Comparison of Financial Condition at June 30, 2002, and March 31, 2002

Total assets increased by $3.4 million to $44.2 million at June 30, 2002, from
$40.8 million at March 31, 2002. Cash and cash equivalents decreased by $1.4
million to $3.4 million at June 30, 2002, from $4.8 million at March 31, 2002.
The decrease represented the outflow of cash from the increase in loan
production, payment of dividends, and the purchase of available-for-sale
securities offset by the inflow of cash from customers' investment of funds in
deposit accounts, and proceeds from the call of available-for-sale securities
and principal collected on mortgage-backed securities. Investment securities
increased $4.2 million from $3.7 million at March 31, 2002, to $7.9 million at
June 30, 2002. The increase was the direct result of the purchase of $3.3
million in U.S. agency obligations and $1.0 million in mortgage-backed
securities offset by the call of U.S. agency obligations of $100,000 and the
principal collected on mortgage-backed securities of $50,000. Net loans
receivable increased $450,000 to $30.7 million at June 30, 2002, from $30.3
million at March 31, 2002. The increase in loans was attributable to an increase
in one-to-four family residential mortgage loans and other consumer loans. Such
increases primarily reflect the economic health of the Bank's market area and
competitive pricing of the Bank's loan products.

Total liabilities increased $3.3 million to $35.1 million at June 30, 2002, from
$31.8 million at March 31, 2002. The increase was the direct result of an
increase in customer deposits of $3.3 million from $31.3 million at March 31,
2002, to $34.6 million at June 30, 20002. The increase in deposits is
attributable to the relatively stable interest rates offered by the Bank on
deposit accounts as compared to alternative investment products.

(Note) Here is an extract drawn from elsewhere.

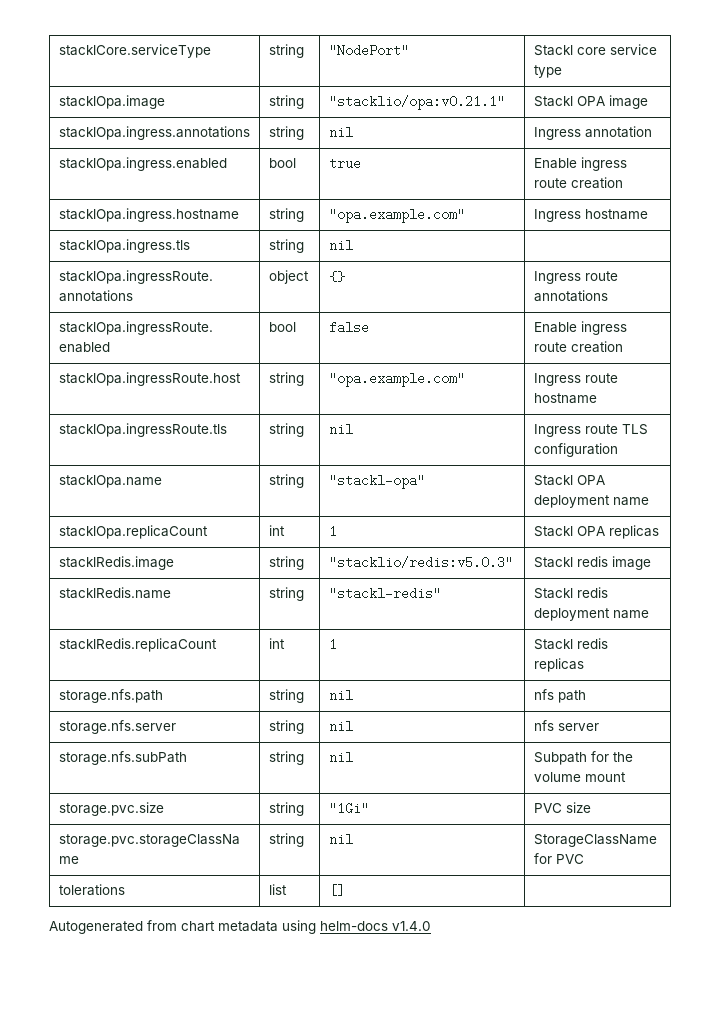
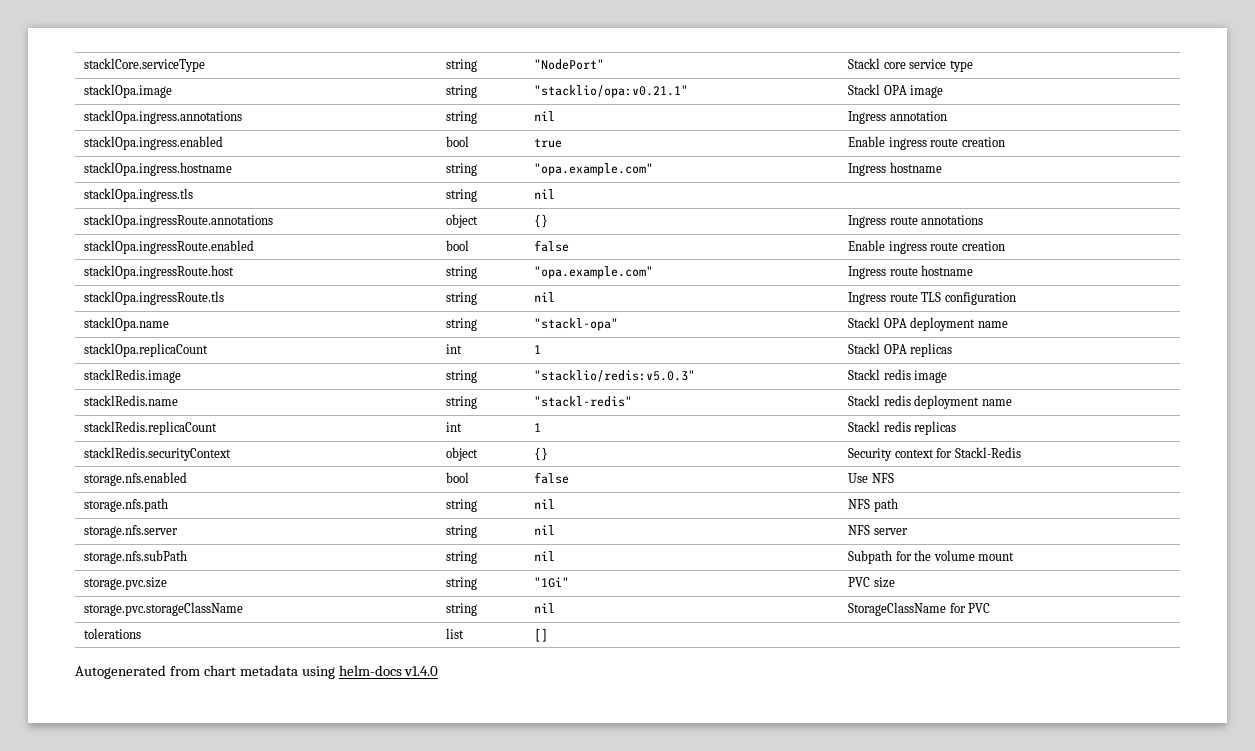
(584, 665) none -> [84,447,232,461] [446,447,479,461] [534,447,549,461] [848,447,1021,461] [84,472,188,486] [446,472,470,483] [534,472,570,484] [848,473,894,483] // stacklRedis.securityContext | object | {} | Security context for Stackl-Redis // storage.nfs.enabled | bool | false | Use NFS
[533,689,554,700] nfs -> [848,499,871,509] NFS
[533,720,554,731] nfs -> [848,525,871,535] NFS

Stockholders' equity increased by $87,000, from $9.1 million at March 31, 2002,
to $9.2 million at June 30, 2002. The increase was attributable to net income of
$81,000, amortization of the ESOP and RSP of $47,000, and an increase of $53,000
in accumulated other comprehensive income, offset by the payment of dividends of
$94,000.

Comparison of the Results of Operations for the Three Months ended June 30, 2002
and 2001

Net income increased by $31,000, or 61.4%, from net income of $50,000 for the
three months ended June 30, 2001, to net income for the three months ended June
30, 2002, of $81,000.

Interest and dividend income increased $87,000, from $598,000 at June 30, 2001,
to $685,000 at June 30, 2002. The increase is attributed to the increase in
interest on loans of $58,000, or 10.7%, and the increase in interest on
investments of $32,000, or 72.9%. The increase in interest on loans is
attributed to the average balance on loans increasing by $3.3 million to $30.6
million for the three-month period ended June 30, 2002, from $27.3 million for
the same period in 2001. The increase in interest on investments was due to the
increase in the average investments of $5.3 million, from $4.7 million for the
three-month period ended June 30, 2001, to $10.0 million for the three-month
period ended June 30, 2002, offset by the decrease in the average yield on
investments of 111 basis points from 4.36% for the three months ended June 30,
2001, to 3.25% for the three months ended June 30, 2002.

Interest expense increased by $5,000, or 1.9%, for the three months ended June
30, 2002, to $283,000, from $278,000 at June 30, 2001, due to an increase in
interest expense on deposits. The increase in interest expense on deposits was
the direct result of an increase in the average balance of interest-bearing
deposits of $8.4 million, from $23.9 million for the three-month period ended
June 30, 2001, to $32.3 million for the same period in 2002, offset by the 114
basis point decrease in the cost of funds from 4.64% for the three months ended
June 30, 2001, to 3.50% for the three months ended June 30, 2002.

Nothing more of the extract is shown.